(Version comparison data)

--- START ---

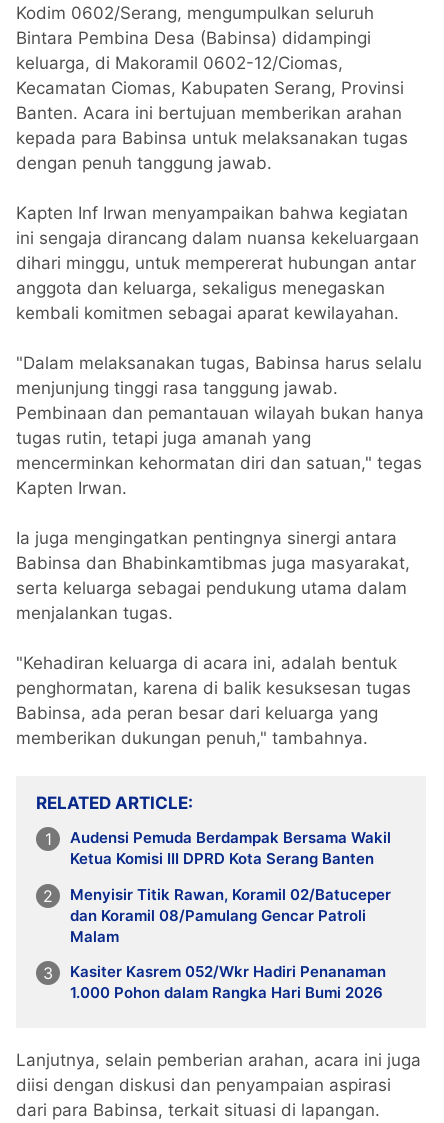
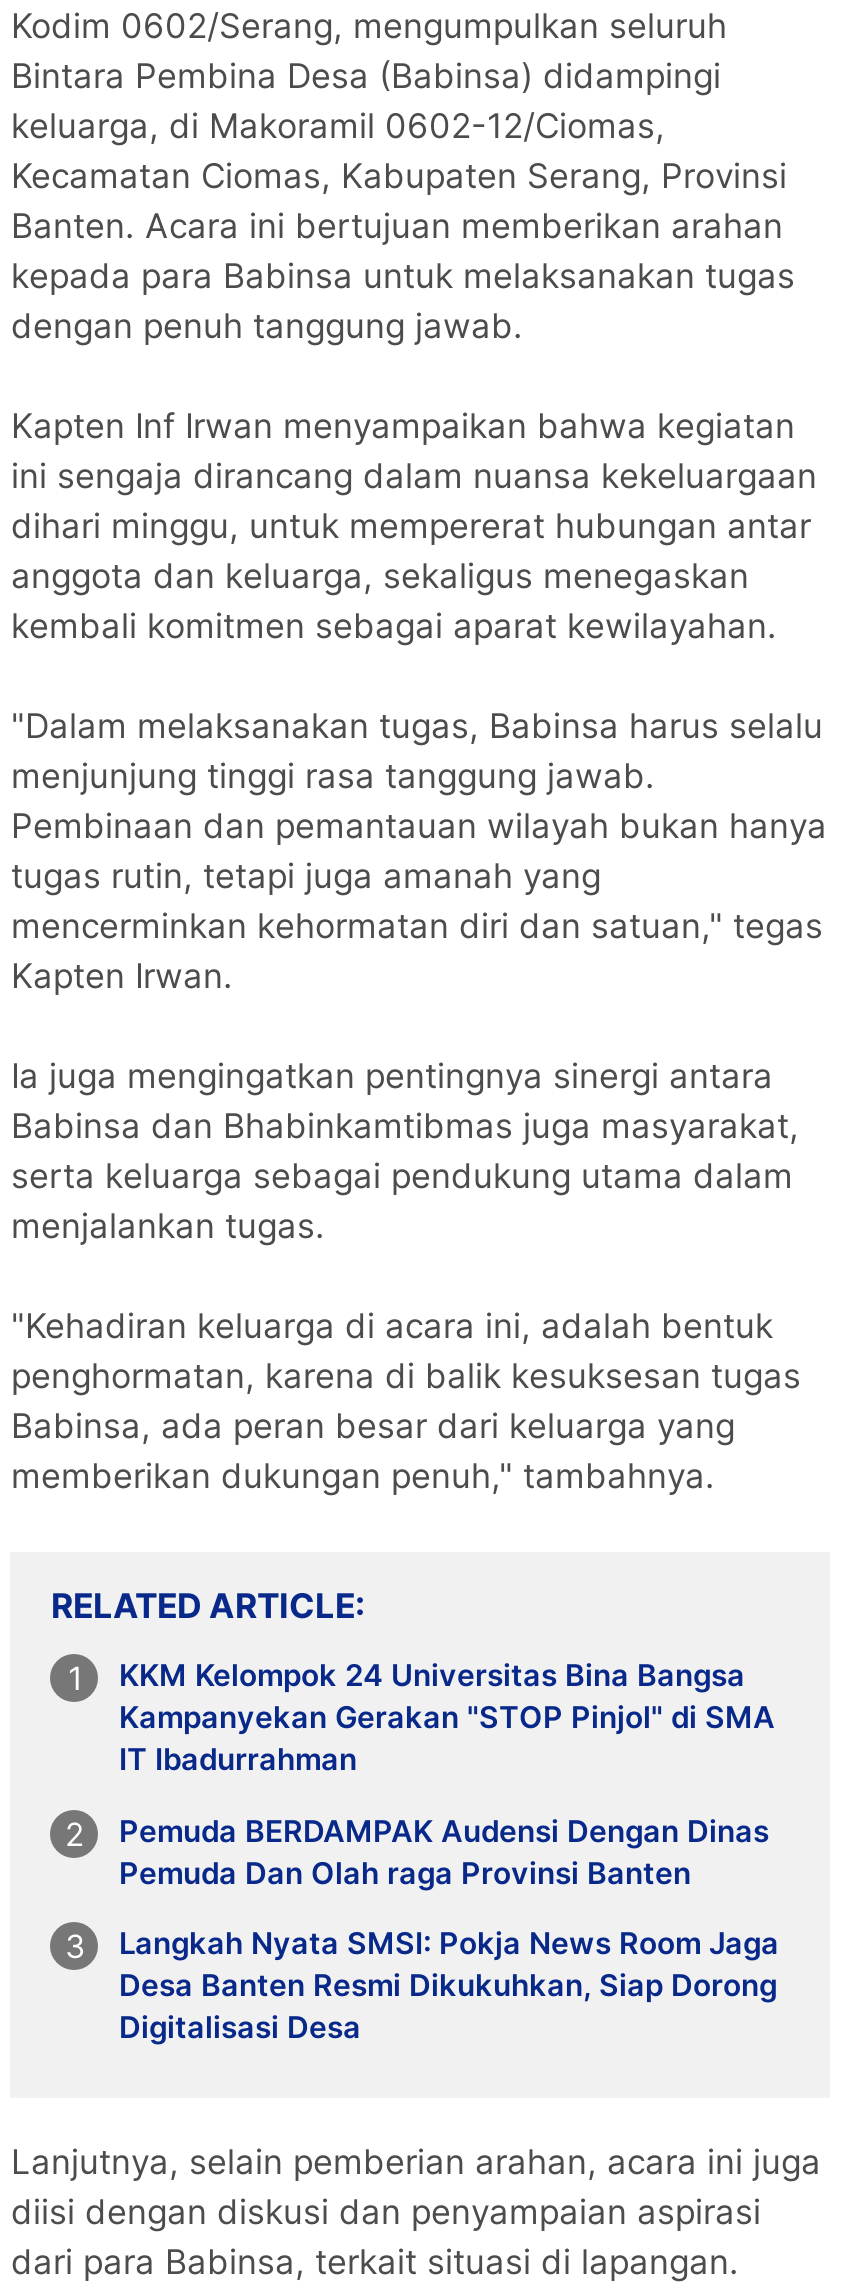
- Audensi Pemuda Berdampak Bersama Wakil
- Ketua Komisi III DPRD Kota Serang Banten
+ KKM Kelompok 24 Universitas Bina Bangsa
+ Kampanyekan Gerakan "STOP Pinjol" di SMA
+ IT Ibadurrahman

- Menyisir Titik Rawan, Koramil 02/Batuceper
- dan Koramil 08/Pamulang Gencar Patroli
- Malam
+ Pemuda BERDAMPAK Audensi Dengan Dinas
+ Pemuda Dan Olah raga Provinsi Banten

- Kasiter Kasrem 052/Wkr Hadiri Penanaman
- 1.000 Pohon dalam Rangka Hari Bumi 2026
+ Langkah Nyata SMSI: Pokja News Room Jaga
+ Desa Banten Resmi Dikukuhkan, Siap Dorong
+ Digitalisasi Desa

--- END ---

TASK INSTRUCTIONS: Apart from the pictures, which are to be omitted, every record must be transcribed exactly.

EXERCISE RESPONSE:
- Audensi Pemuda Berdampak Bersama Wakil
- Ketua Komisi III DPRD Kota Serang Banten
+ KKM Kelompok 24 Universitas Bina Bangsa
+ Kampanyekan Gerakan "STOP Pinjol" di SMA
+ IT Ibadurrahman

- Menyisir Titik Rawan, Koramil 02/Batuceper
- dan Koramil 08/Pamulang Gencar Patroli
- Malam
+ Pemuda BERDAMPAK Audensi Dengan Dinas
+ Pemuda Dan Olah raga Provinsi Banten

- Kasiter Kasrem 052/Wkr Hadiri Penanaman
- 1.000 Pohon dalam Rangka Hari Bumi 2026
+ Langkah Nyata SMSI: Pokja News Room Jaga
+ Desa Banten Resmi Dikukuhkan, Siap Dorong
+ Digitalisasi Desa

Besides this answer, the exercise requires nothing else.